Riverview Golf Course, Inc. (“River-view” or “the corporation”), a Pennsylvania corporation incorporated in 1961, owns and operates the Riverview Golf Course. The golf course was built on a reclaimed strip mine along the Monongahela River in Elizabeth, Pennsylvania. The 18-hole course consists of approximately ISO acres and includes a clubhouse, driving range, practice green, and pole barn for the golf carts. The water for the golf course is pumped directly from the Monongahela River at no cost to the corporation.
Initially the corporation had four shareholders, including William B. Ford (“William”), husband of Plaintiff Margaret B. Ford (“Margaret”), and father of Plaintiff Margaret L. Ford (“Peggy”) and Defendant William K. Ford (“Bill”). At some point, three of the initial shareholders bought out the fourth, leaving William as the majority shareholder and President of the corporation.

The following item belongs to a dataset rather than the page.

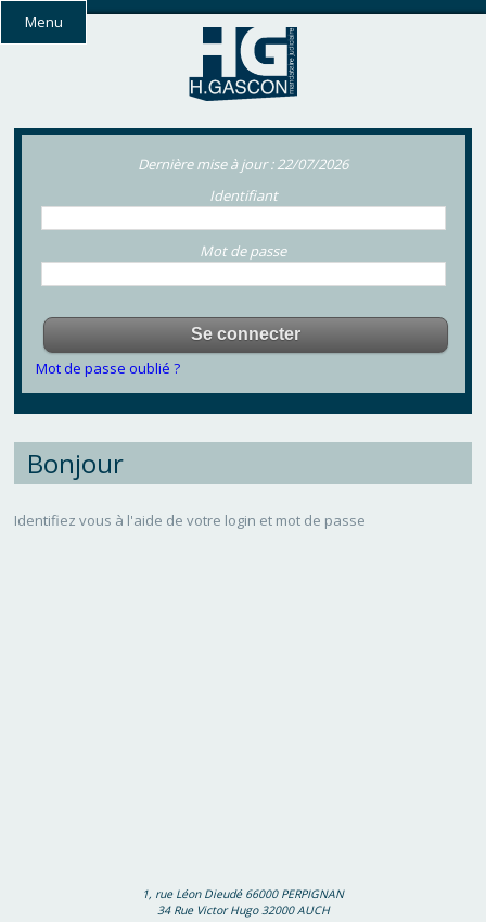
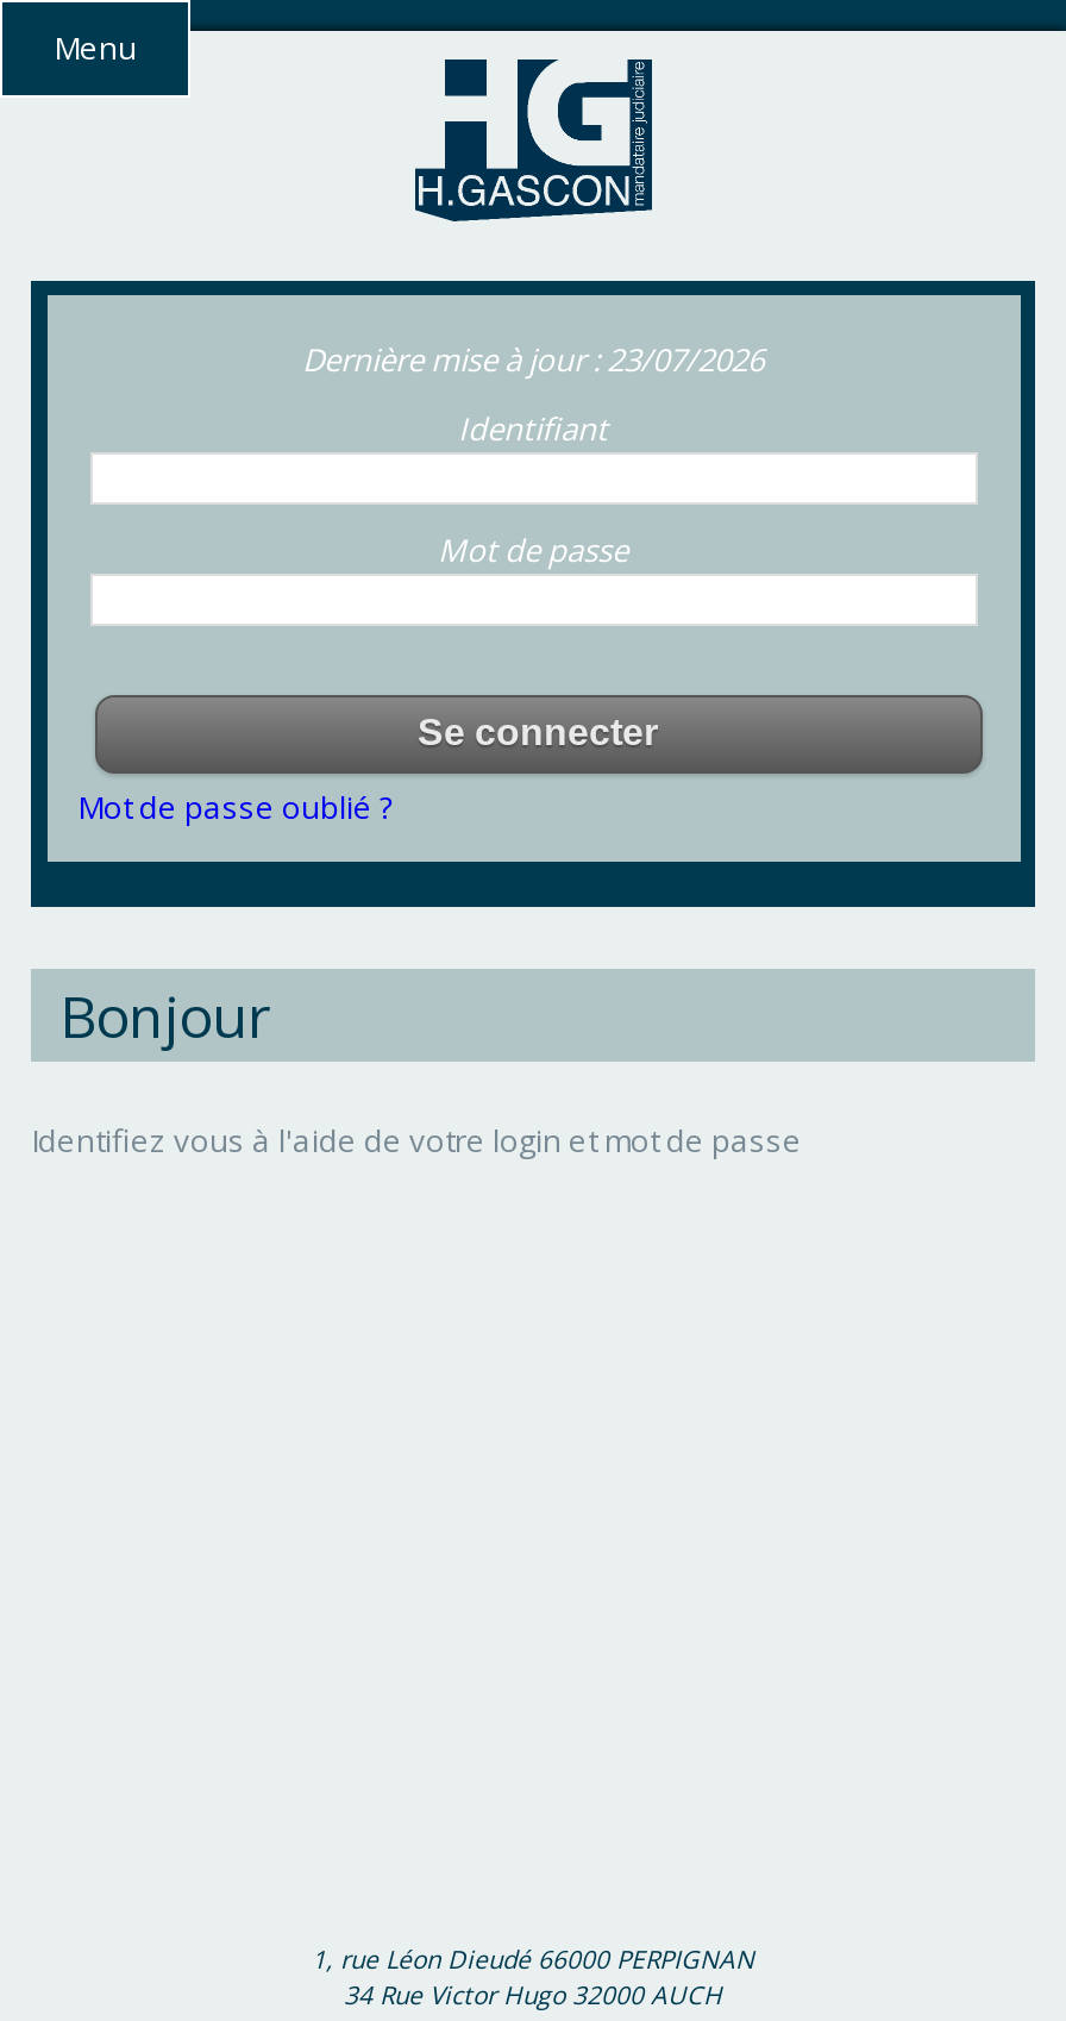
[138,154,348,174] Dernière mise à jour : 22/07/2026 -> [302,338,764,381] Dernière mise à jour : 23/07/2026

In 1969, Bill began operating a golf cart business and a pro shop at the course as sole proprietorships. Both businesses were staffed by Riverview employees, who were paid by Riverview. Bill did not reimburse the corporation for either the employees’ time or the rental value of the space occupied by his businesses. During William’s tenure as President of the corporation, both Bill and Peggy worked at the golf course: Bill as a salaried employee, and Peggy periodically as an hourly employee.

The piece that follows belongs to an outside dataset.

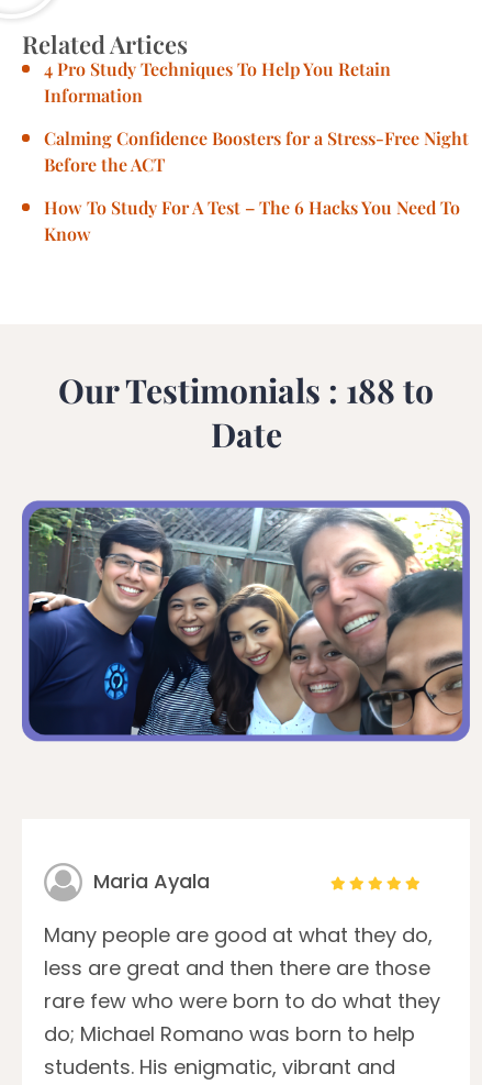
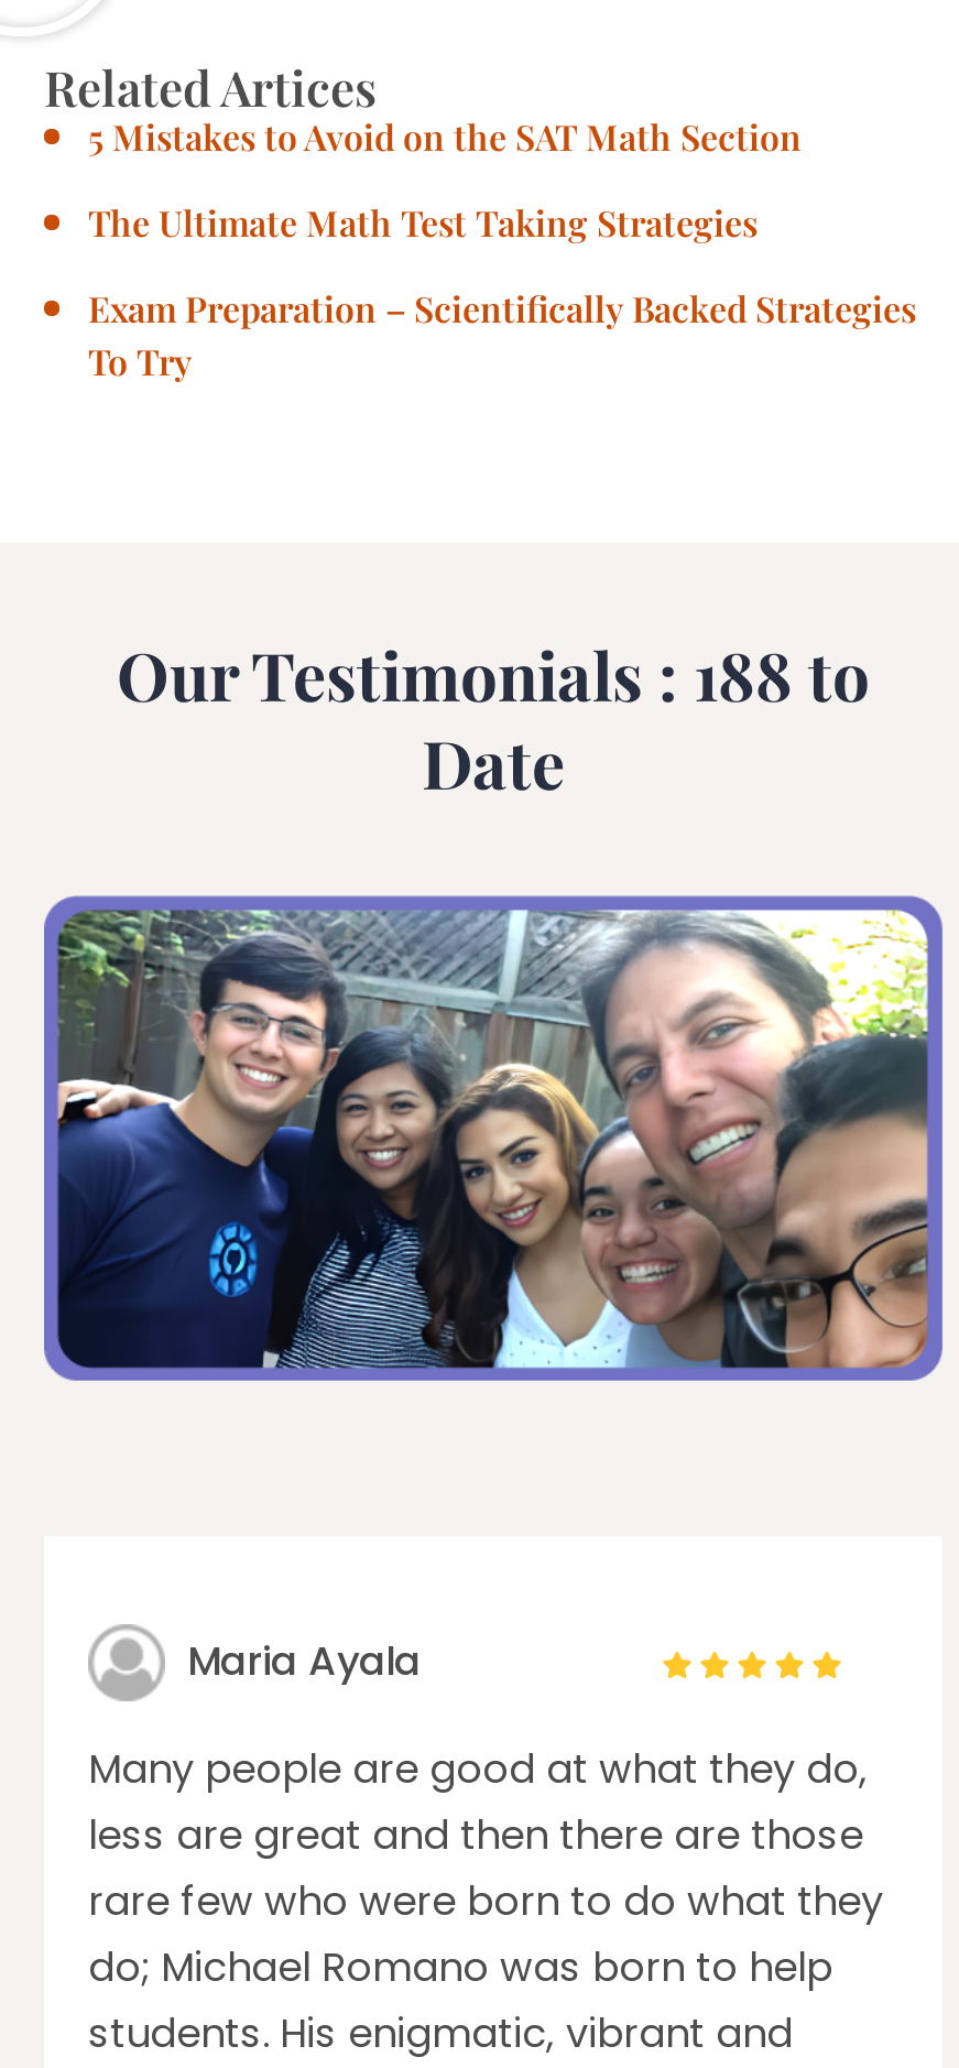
[44,57,391,106] 4 Pro Study Techniques To Help You Retain | Information -> [88,114,802,160] 5 Mistakes to Avoid on the SAT Math Section
[44,126,469,176] Calming Confidence Boosters for a Stress-Free Night | Before the ACT -> [88,200,758,246] The Ultimate Math Test Taking Strategies
[44,195,460,245] How To Study For A Test – The 6 Hacks You Need To | Know -> [88,286,916,385] Exam Preparation – Scientifically Backed Strategies | To Try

In 1988, the other two shareholders sued William, seeking to dissolve the corporation. The case settled, with William lending $800,000 to the corporation so the corporation could buy out the other two shareholders. The corporation made regular payments to William on the notes, although it initially paid only interest. Bill contributed $150,000 to the buyout, and William gave Bill enough stock to make him the majority shareholder of Riverview, although William remained the President.
In 1992, the corporation subdivided a 3/6 acre parcel of its property and sold it to Bill for $500 per acre. Bill built a house on this parcel. The grounds around the house were maintained by corporation employees. The house draws from the corporation’s water supply-
*898 When William died in 1995, Bill took over as President of Riverview.. Shortly thereafter, Bill fired Peggy. Bill hired his wife and son as salaried employees of the corporation, and both were elected to the corporation’s board of directors. Upon William’s death, Margaret inherited William’s stock, making her a minority shareholder of the corporation. Peggy was also a minority shareholder, her father having given her stock in the corporation at various times before his death.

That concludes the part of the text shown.